La bruja señaló el agujero, y Malus pasó a través de él como en un sueño. Con la iluminación del fuego brujo de Nagaira, pudo ver que estaba en una pequeña cámara burdamente abierta en la roca. A intervalos regulares sobre las paredes había pares de grilletes con las esposas abiertas. Cerca del centro de la habitación vio un montón de esqueletos polvorientos, apilados entre dos braseros volcados. Al otro lado de la cámara se abría una nueva cámara que parecía todavía más grande.
Un escalofrío recorrió a Malus de pies a cabeza. Sabía dónde se encontraba.

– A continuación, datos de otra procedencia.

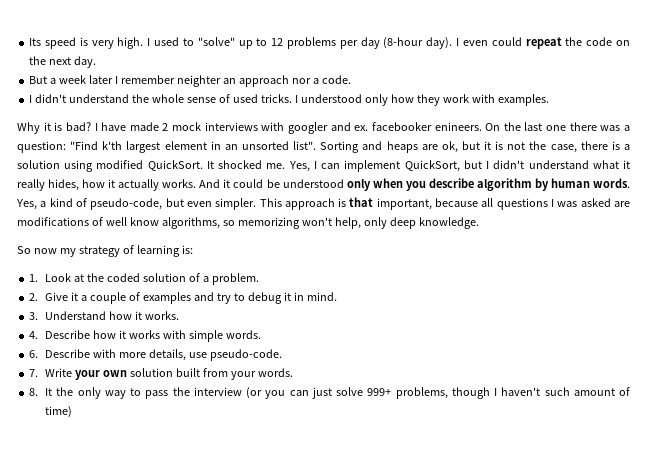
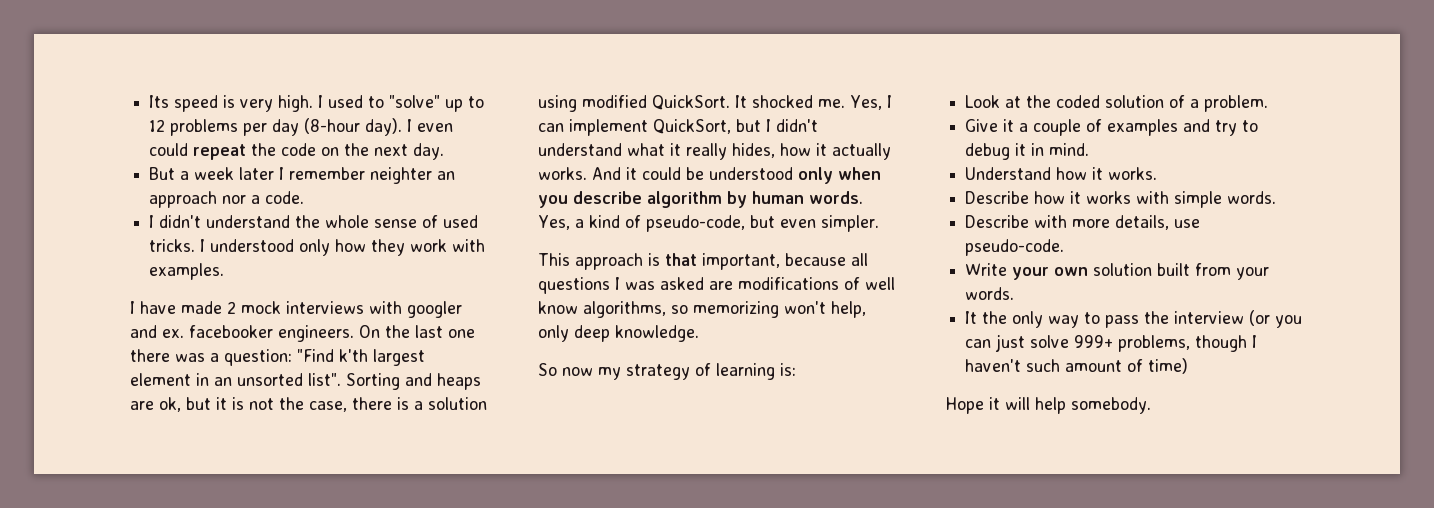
- Why it is bad? I have made 2 mock interviews with googler and ex. facebooker enineers.
+ I have made 2 mock interviews with googler and ex. facebooker engineers.
- Yes, a kind of pseudo-code, but even simpler. This approach is that important, because all questions I was asked are modifications of well know algorithms, so memorizing won't help, only deep knowledge.
+ Yes, a kind of pseudo-code, but even simpler.
+ This approach is that important, because all questions I was asked are modifications of well know algorithms, so memorizing won't help, only deep knowledge.
- 1. Look at the coded solution of a problem.
+ Look at the coded solution of a problem.
- 2. Give it a couple of examples and try to debug it in mind.
+ Give it a couple of examples and try to debug it in mind.
- 3. Understand how it works.
+ Understand how it works.
- 4. Describe how it works with simple words.
+ Describe how it works with simple words.
- 6. Describe with more details, use pseudo-code.
+ Describe with more details, use pseudo-code.
- 7. Write your own solution built from your words.
+ Write your own solution built from your words.
- 8. It the only way to pass the interview (or you can just solve 999+ problems, though I haven't such amount of time)
+ It the only way to pass the interview (or you can just solve 999+ problems, though I haven't such amount of time)
+ Hope it will help somebody.

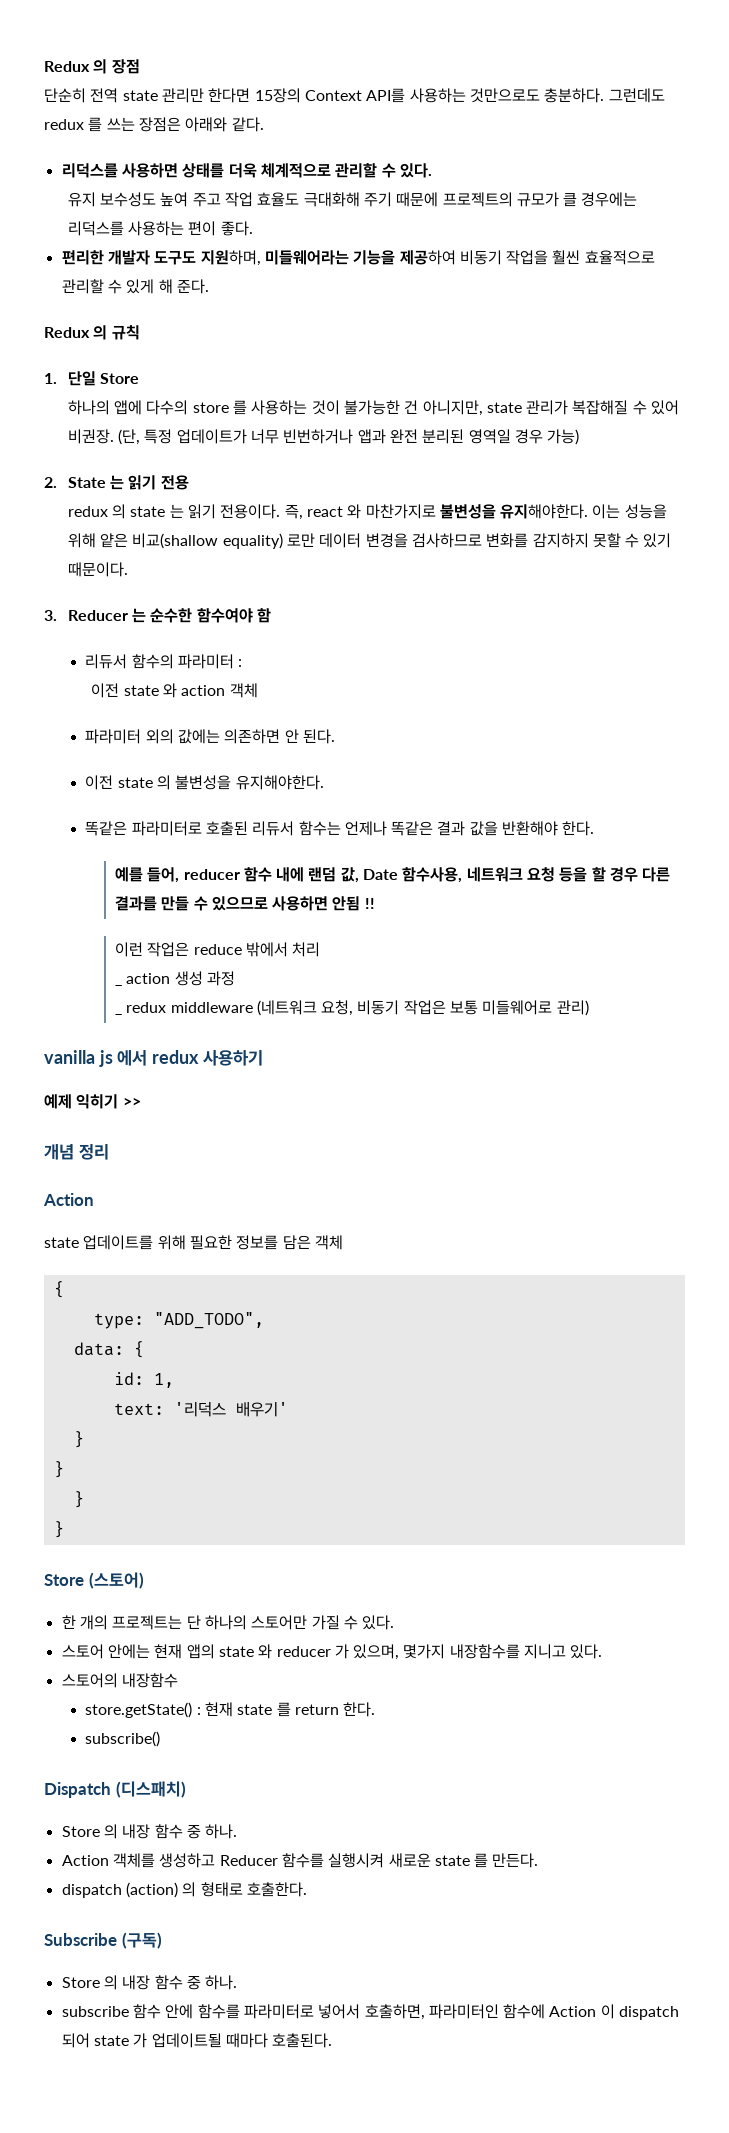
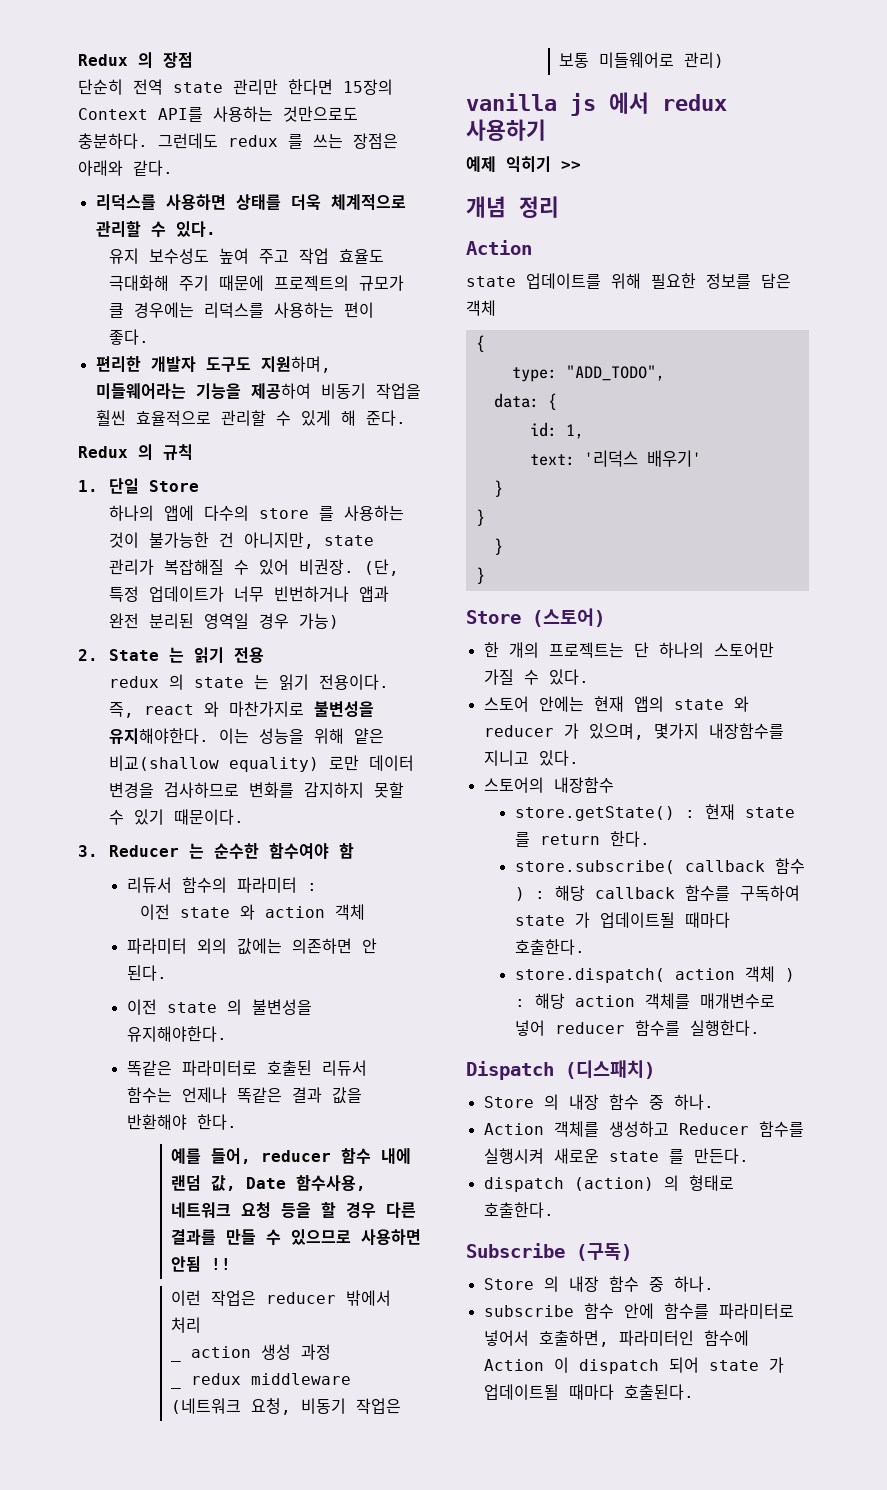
- 이런 작업은 reduce 밖에서 처리
+ 이런 작업은 reducer 밖에서 처리
- subscribe()
+ store.subscribe( callback 함수 ) : 해당 callback 함수를 구독하여 state 가 업데이트될 때마다 호출한다.
+ store.dispatch( action 객체 ) : 해당 action 객체를 매개변수로 넣어 reducer 함수를 실행한다.

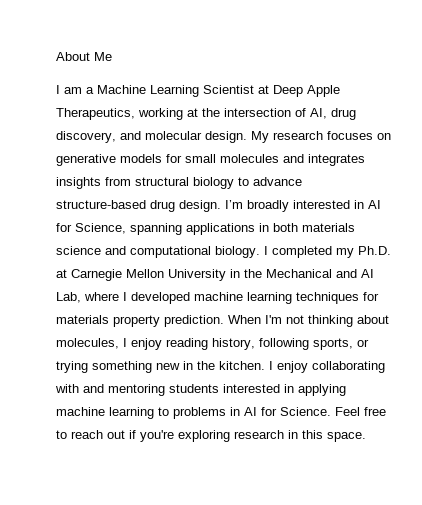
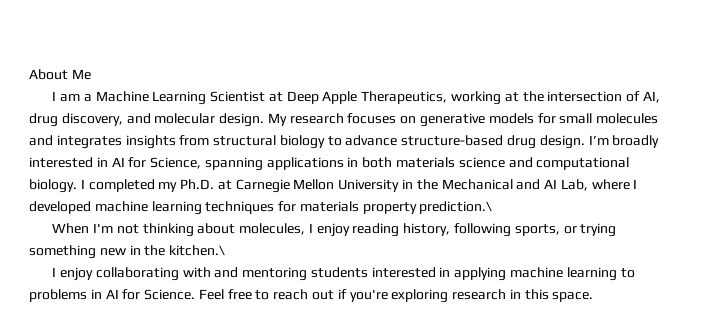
- I completed my Ph.D. at Carnegie Mellon University in the Mechanical and AI Lab, where I developed machine learning techniques for materials property prediction. When I'm not thinking about molecules, I enjoy reading history, following sports, or trying something new in the kitchen. I enjoy collaborating with and mentoring students interested in applying machine learning to problems in AI for Science.
+ I completed my Ph.D. at Carnegie Mellon University in the Mechanical and AI Lab, where I developed machine learning techniques for materials property prediction.\
+ When I'm not thinking about molecules, I enjoy reading history, following sports, or trying something new in the kitchen.\
+ I enjoy collaborating with and mentoring students interested in applying machine learning to problems in AI for Science.

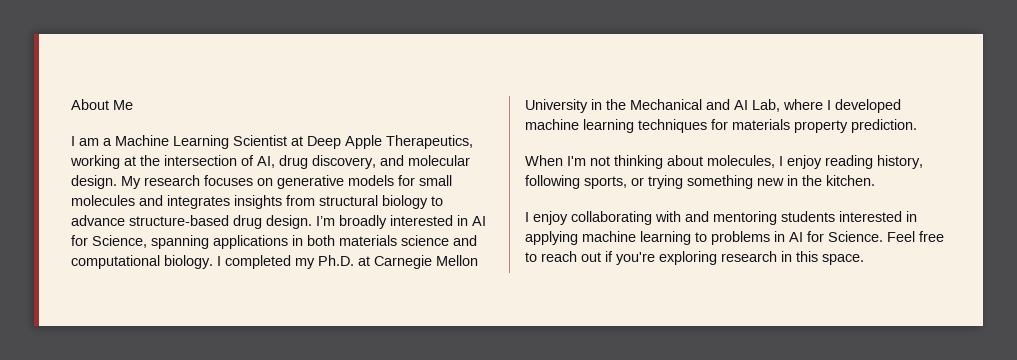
- I completed my Ph.D. at Carnegie Mellon University in the Mechanical and AI Lab, where I developed machine learning techniques for materials property prediction.\
+ I completed my Ph.D. at Carnegie Mellon University in the Mechanical and AI Lab, where I developed machine learning techniques for materials property prediction.
- When I'm not thinking about molecules, I enjoy reading history, following sports, or trying something new in the kitchen.\
+ When I'm not thinking about molecules, I enjoy reading history, following sports, or trying something new in the kitchen.

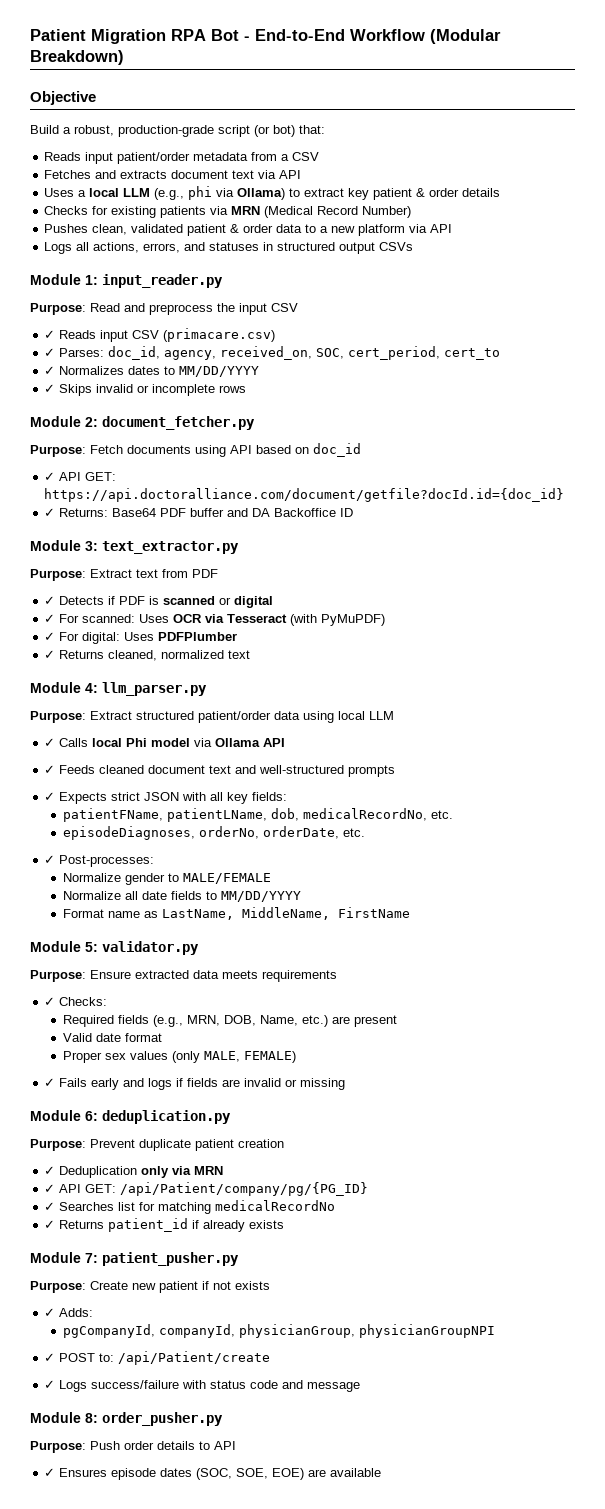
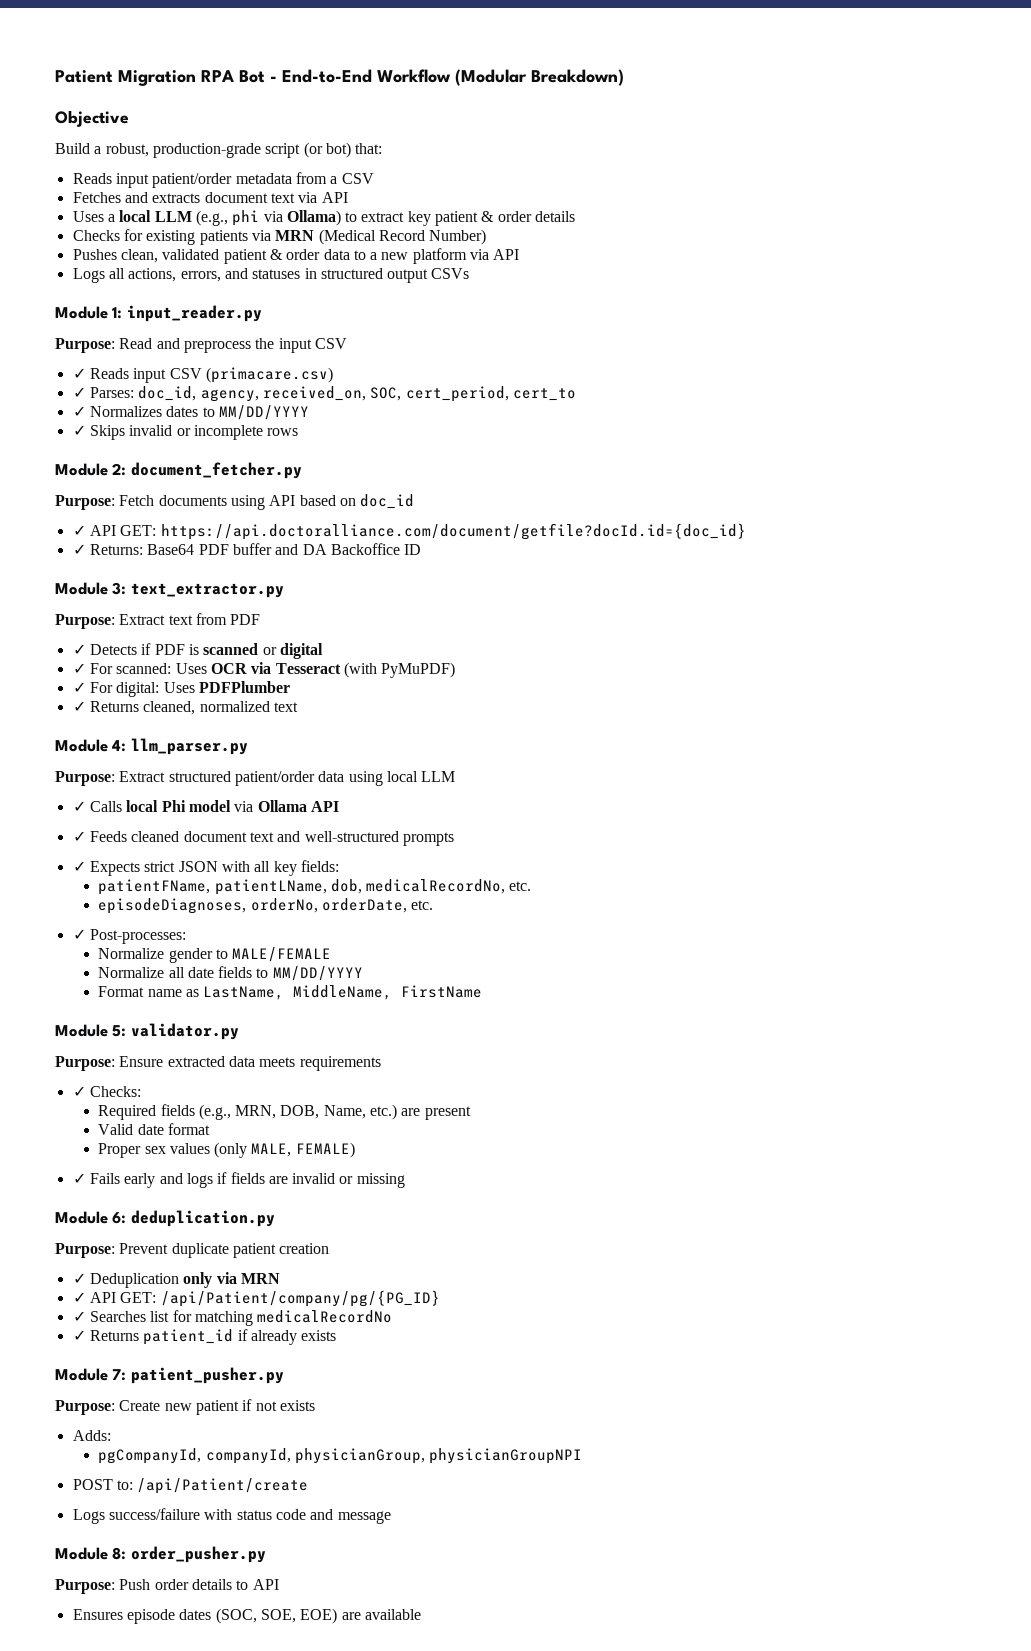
- ✓ Adds:
+ Adds:
- ✓ POST to: /api/Patient/create
+ POST to: /api/Patient/create
- ✓ Logs success/failure with status code and message
+ Logs success/failure with status code and message
- ✓ Ensures episode dates (SOC, SOE, EOE) are available
+ Ensures episode dates (SOC, SOE, EOE) are available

Nagaira dio un paso hacia el interior de la habitación y su luz inundó el espacio con un leve resplandor verdoso. Atravesó la cámara, haciendo una pausa para tocar los huesos apilados y pasó, a continuación, a la cámara de festejos que había al otro lado.
La enorme caverna estaba vacía. Los agujeros en las paredes donde los ejecutores de Khaine habían desatado su mortífera emboscada habían sido tapados con ladrillos, y los numerosos cuerpos hacía ya tiempo que habían sido retirados y quemados. Malus siguió a su hermana, que se dirigía hacia la escalera en espiral que subía hacia el altísimo techo abovedado de la cámara.
—Me llevó una década excavar este lugar —dijo Nagaira—. Tuve que introducir de contrabando a una veintena de esclavos enanos de Karond Kar para hacer el trabajo. Una veintena. Imagínate el gasto. —Apoyó una mano sobre la curva balaustrada de la escalera—. Y eso fue sólo la construcción. Tuve que dedicar el doble de tiempo y hacer sacrificios sin número para introducir el culto aquí, en la ciudad. —La bruja se volvió a mirarlo—. Todo eso destruido en una sola noche.
Malus escrutó sus ojos relucientes.
—¿Debo tener pena de ti, hermana?
—No hay brujería en el mundo lo bastante fuerte como para despertar piedad en tu frío corazón —dijo Nagaira con tono burlón—, y tampoco la tendré yo de ti. —Alzó la mano y apuntó a la frente de su hermano—. Sé de tus ambiciones, Malus. Te he observado en la Corte de las Espinas y he visto cuánto ansiabas poner en tu cabeza la corona del drachau. Ahora vas a destruir todos esos sueños con tus propias manos. Mi designio actúa sobre ti, Malus Darkblade —salmodió—, está escrito en tu carne y grabado en tu cerebro. Ve a la fortaleza del drachau y ejecútalo.